The specialty glass and ceramics maker posted adjusted earnings per share of $0.54 for Q3, edging past the analyst consensus of $0.53. Revenue came in at $3.73 billion, just above estimates of $3.72 billion and up 8% YoY.
For the fourth quarter, Corning expects core sales of approximately $3.75 billion, surpassing the $3.651 billion analyst consensus. The company also forecasts Q4 adjusted EPS of $0.53 to $0.57, above the $0.52 Wall Street estimate.
"We delivered another strong quarter of year-over-year growth," said Wendell P. Weeks, chairman and CEO. "Third-quarter core sales grew 8% to $3.73 billion, and core EPS grew 20% – more than double the rate of sales – to $0.54, with core operating margin expanding 160 basis points to 18.3%."
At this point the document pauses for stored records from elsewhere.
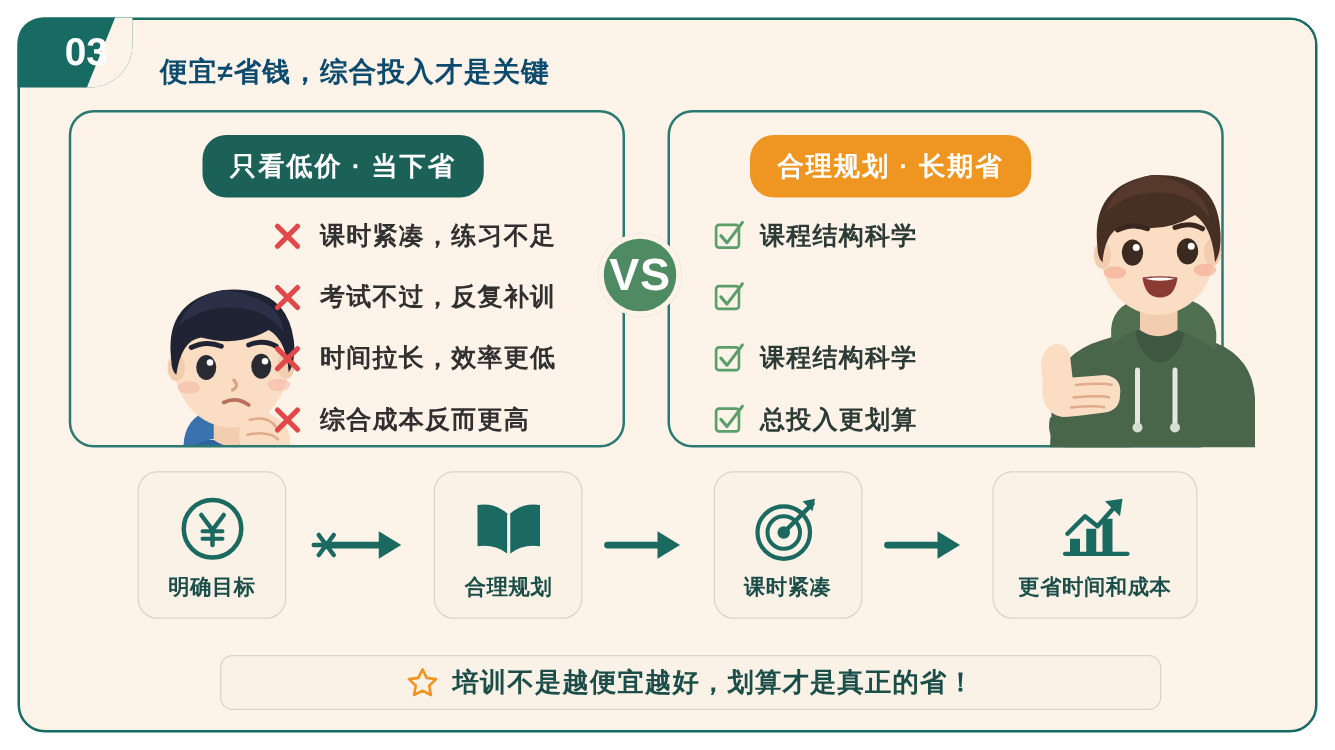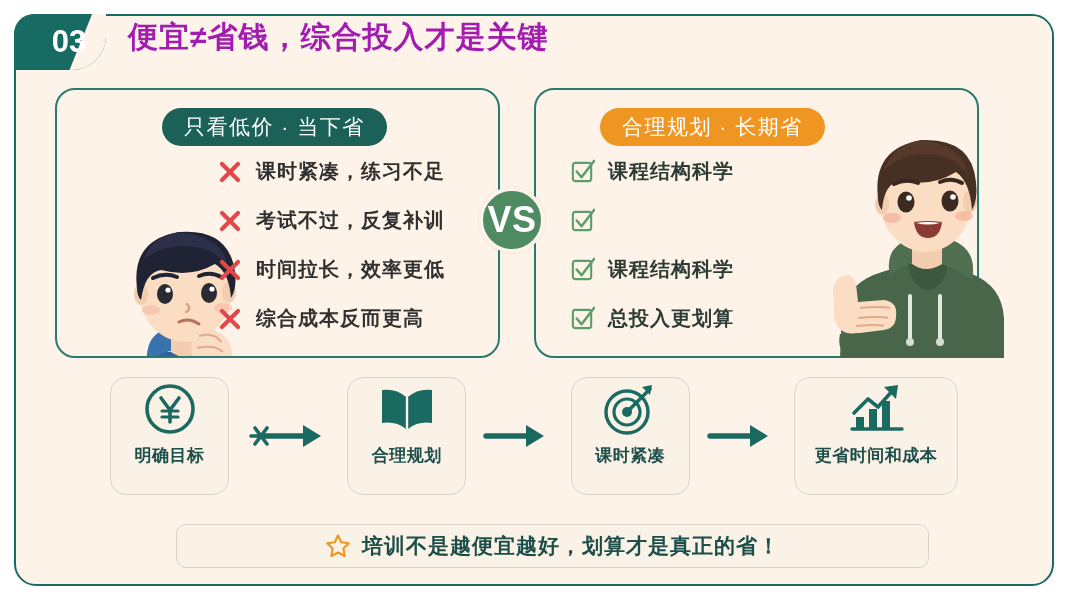"便宜≠省钱，综合投入才是关键" .slide-title { color: #a21caf -> #0c4a6e; font-size: 30px -> 22px; top: 16px -> 37px }
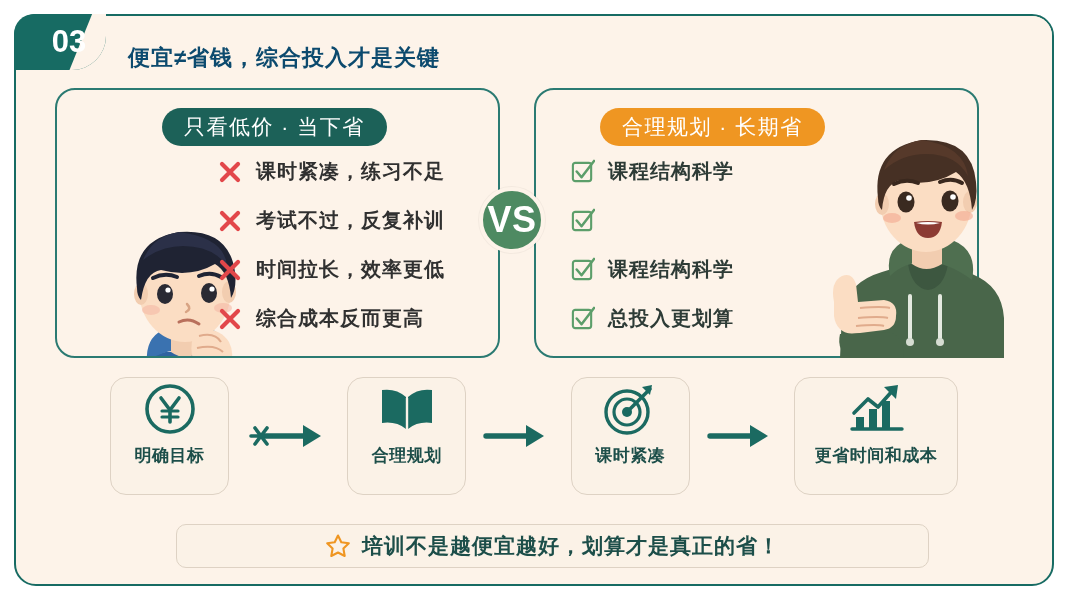"只看低价 · 当下省" .pill { font-weight: normal -> bold; height: 38px -> 50px }
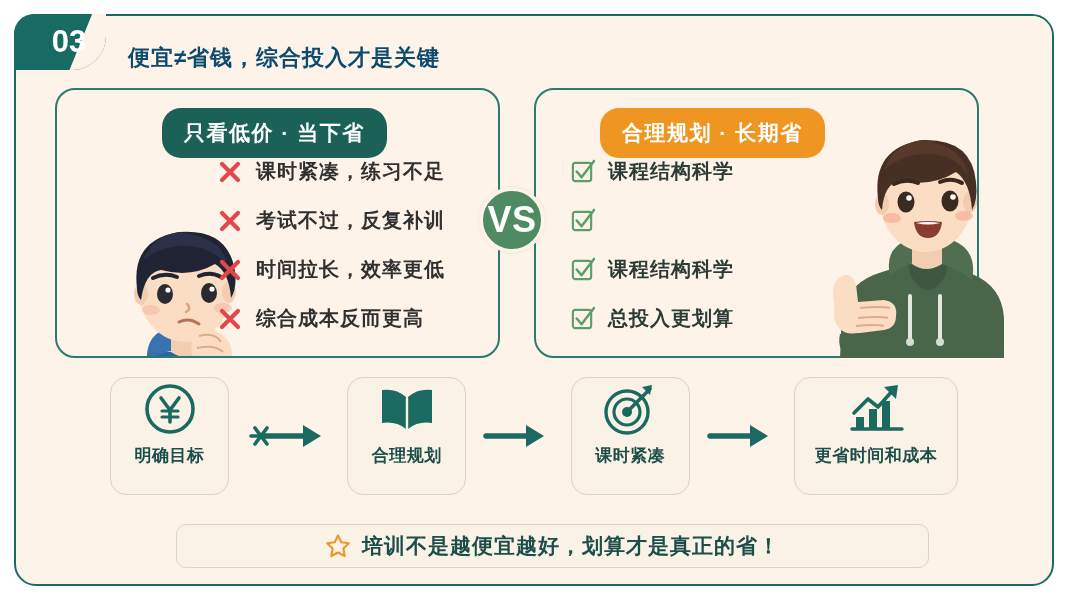"课时紧凑，练习不足" .bullets { top: 59px -> 76px }
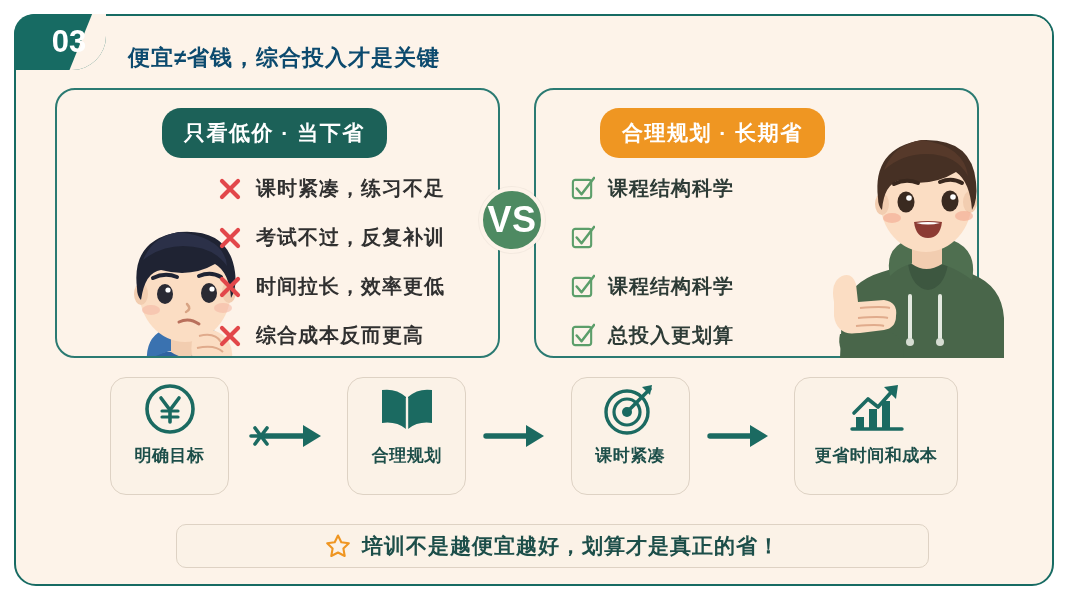"明确目标" .step { justify-content: none -> center }
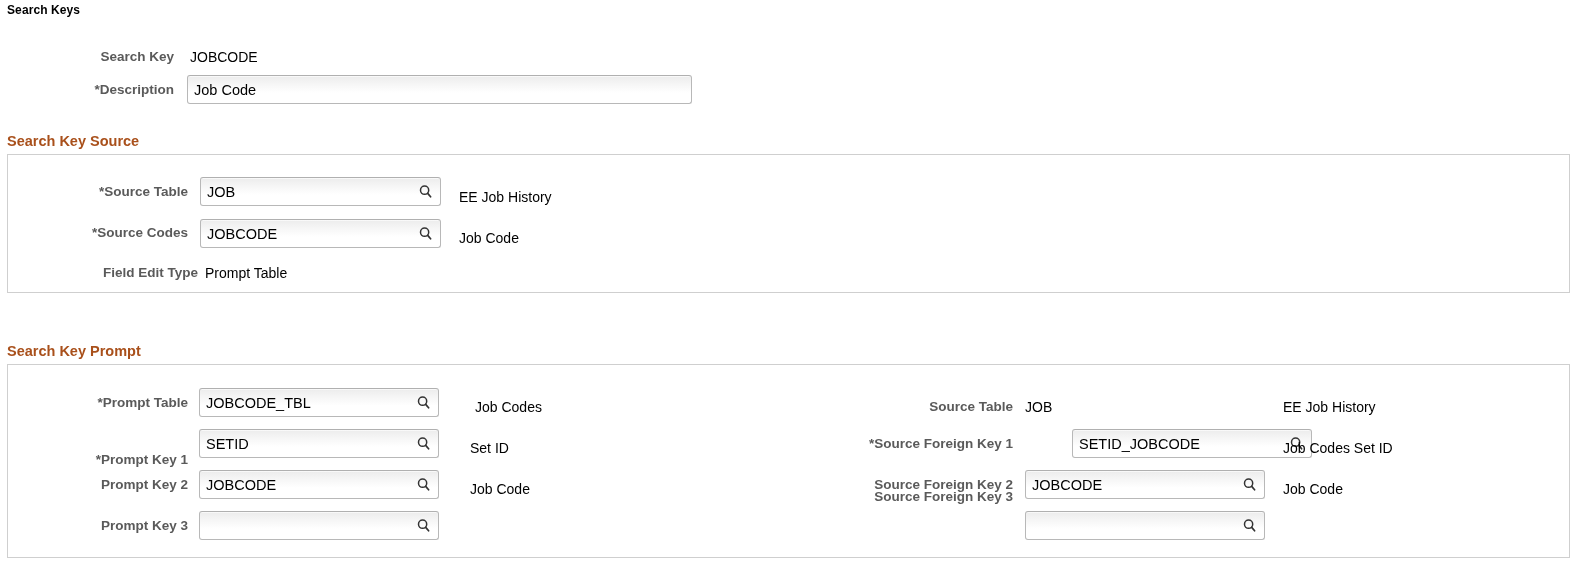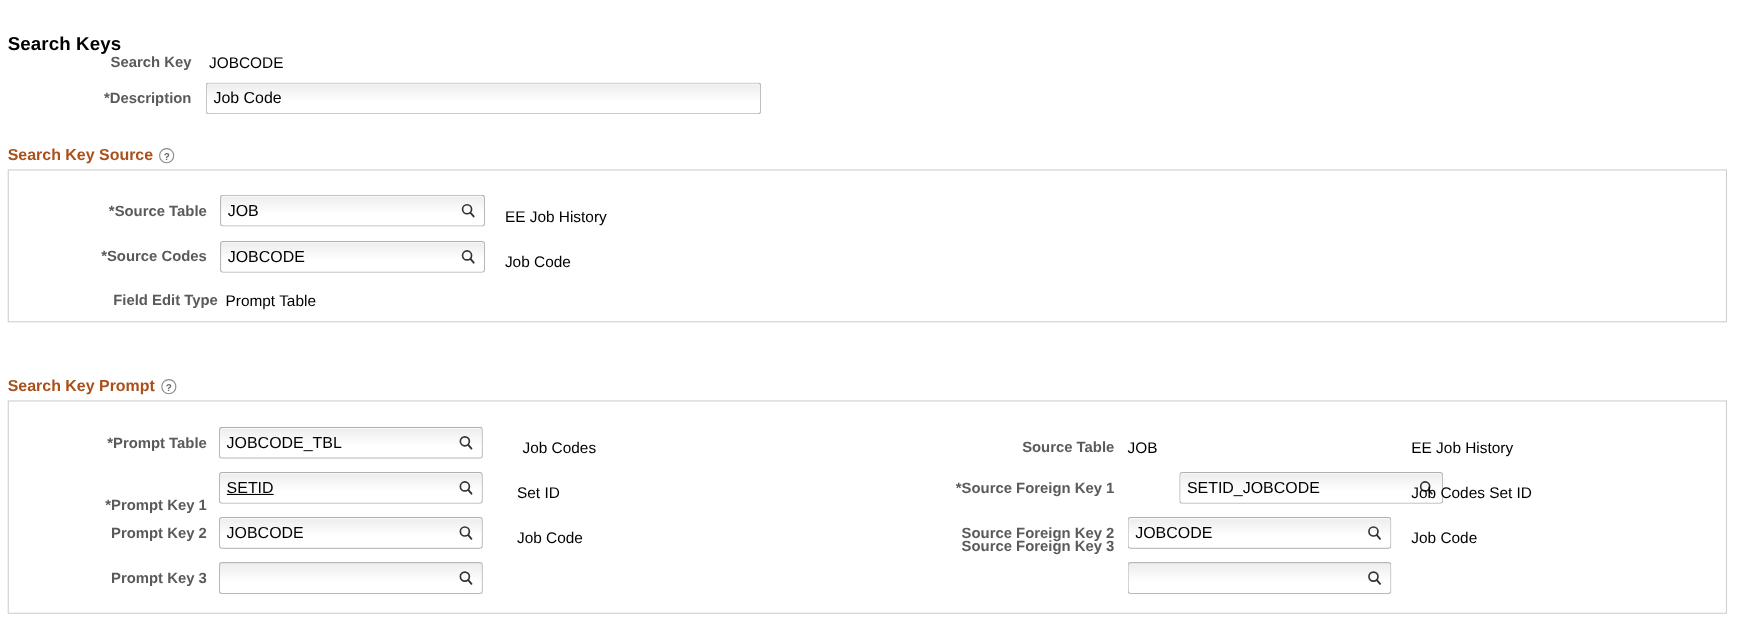"Search Keys" .page-title { font-size: 17px -> 12px; margin-top: 27px -> none }
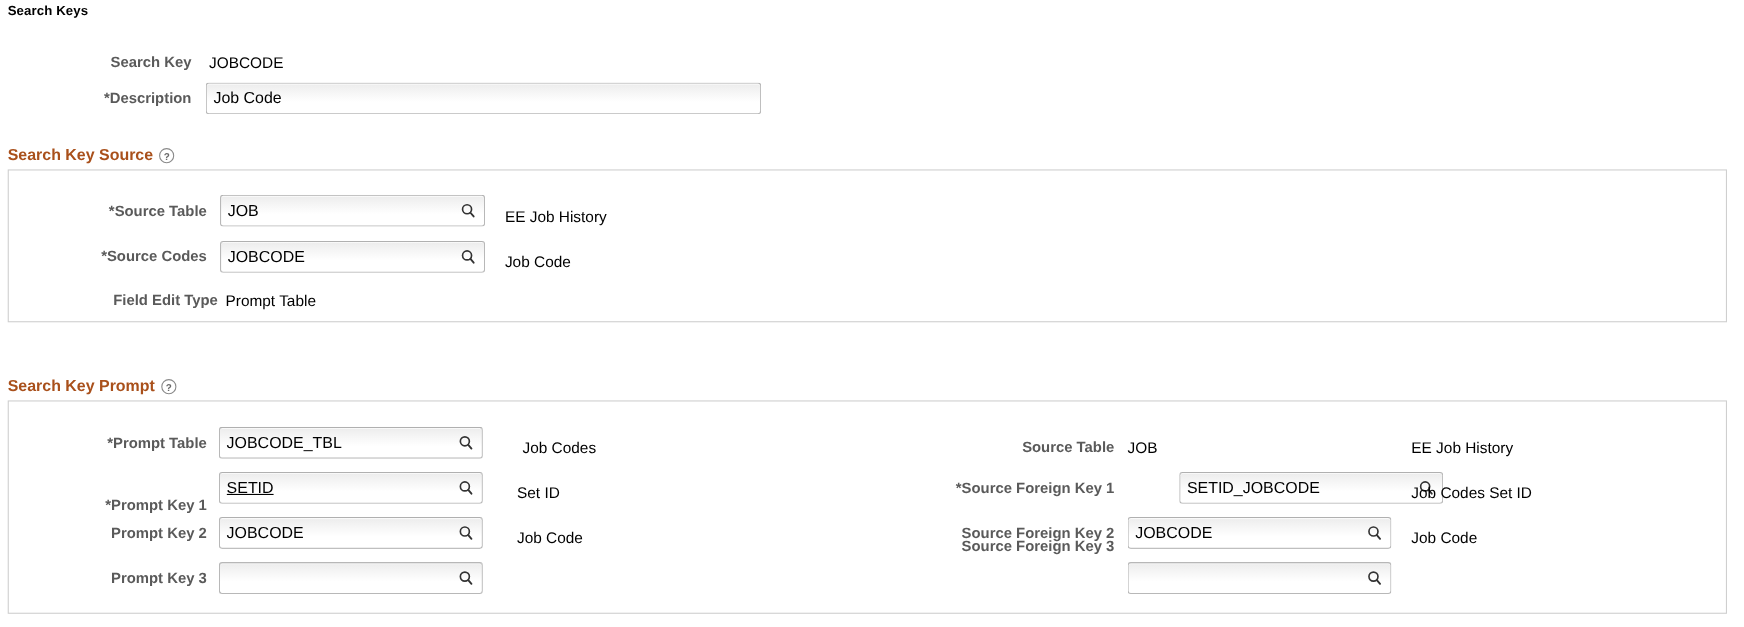"Search Key Source" .grouphdr { flex-direction: none -> column }
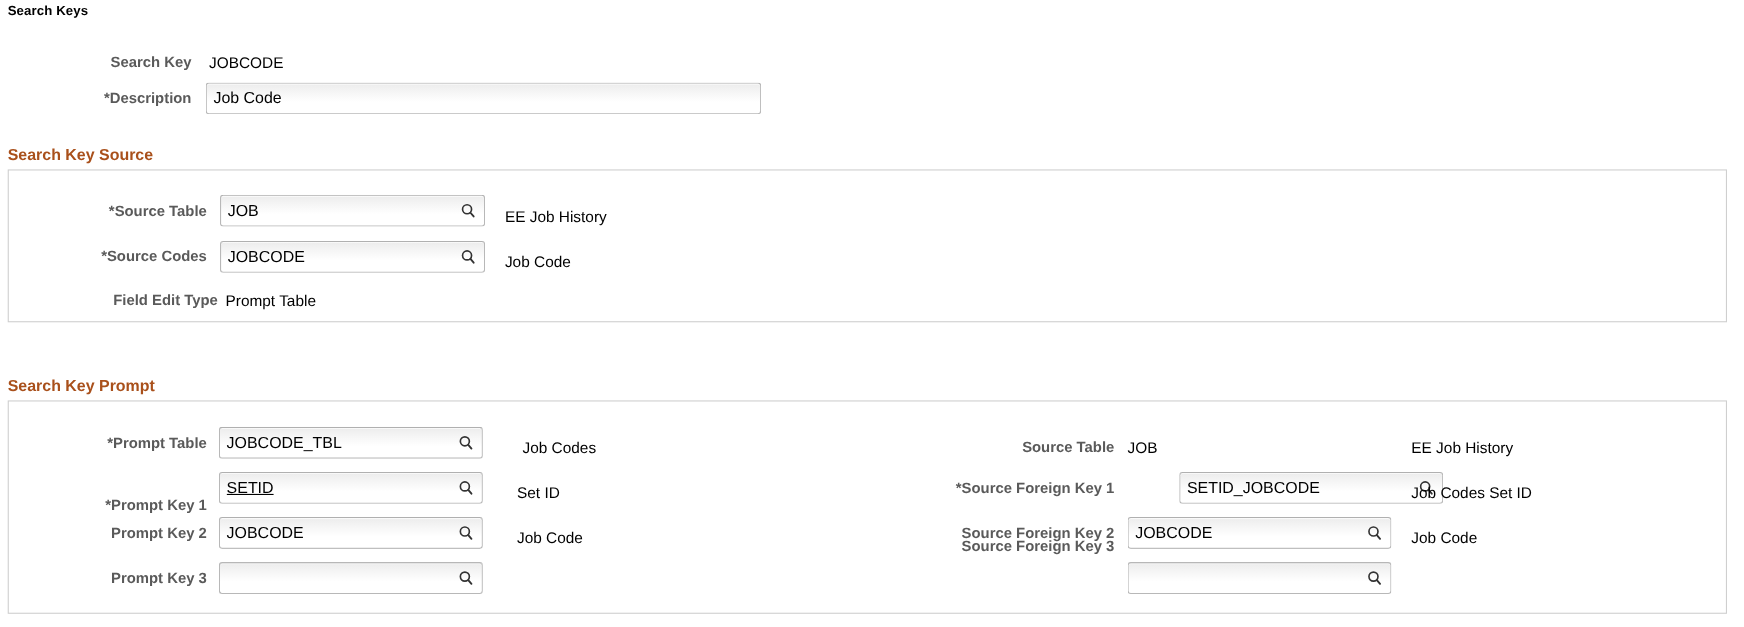"SETID" div.inputbox { text-decoration: underline -> none }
The company highlighted strong performance in its Optical Communications segment, which saw 36% YoY sales growth. The Enterprise portion of this segment grew sales by 55% YoY, driven by strong adoption of new optical connectivity products for generative AI.
Corning also implemented price increases in its Display Technologies segment and expects to deliver segment net income of $900 million to $950 million in 2025 while maintaining a 25% net income margin.
Ed Schlesinger, CFO, noted, "In the fourth quarter, we expect year-over-year sales growth to accelerate and EPS to grow faster than sales, with core sales growing about 15%, to approximately $3.75 billion, and core EPS growing approximately 40%."
The company generated $553 million in adjusted free cash flow during the quarter, demonstrating progress on its "Springboard" plan to improve profitability and cash flow.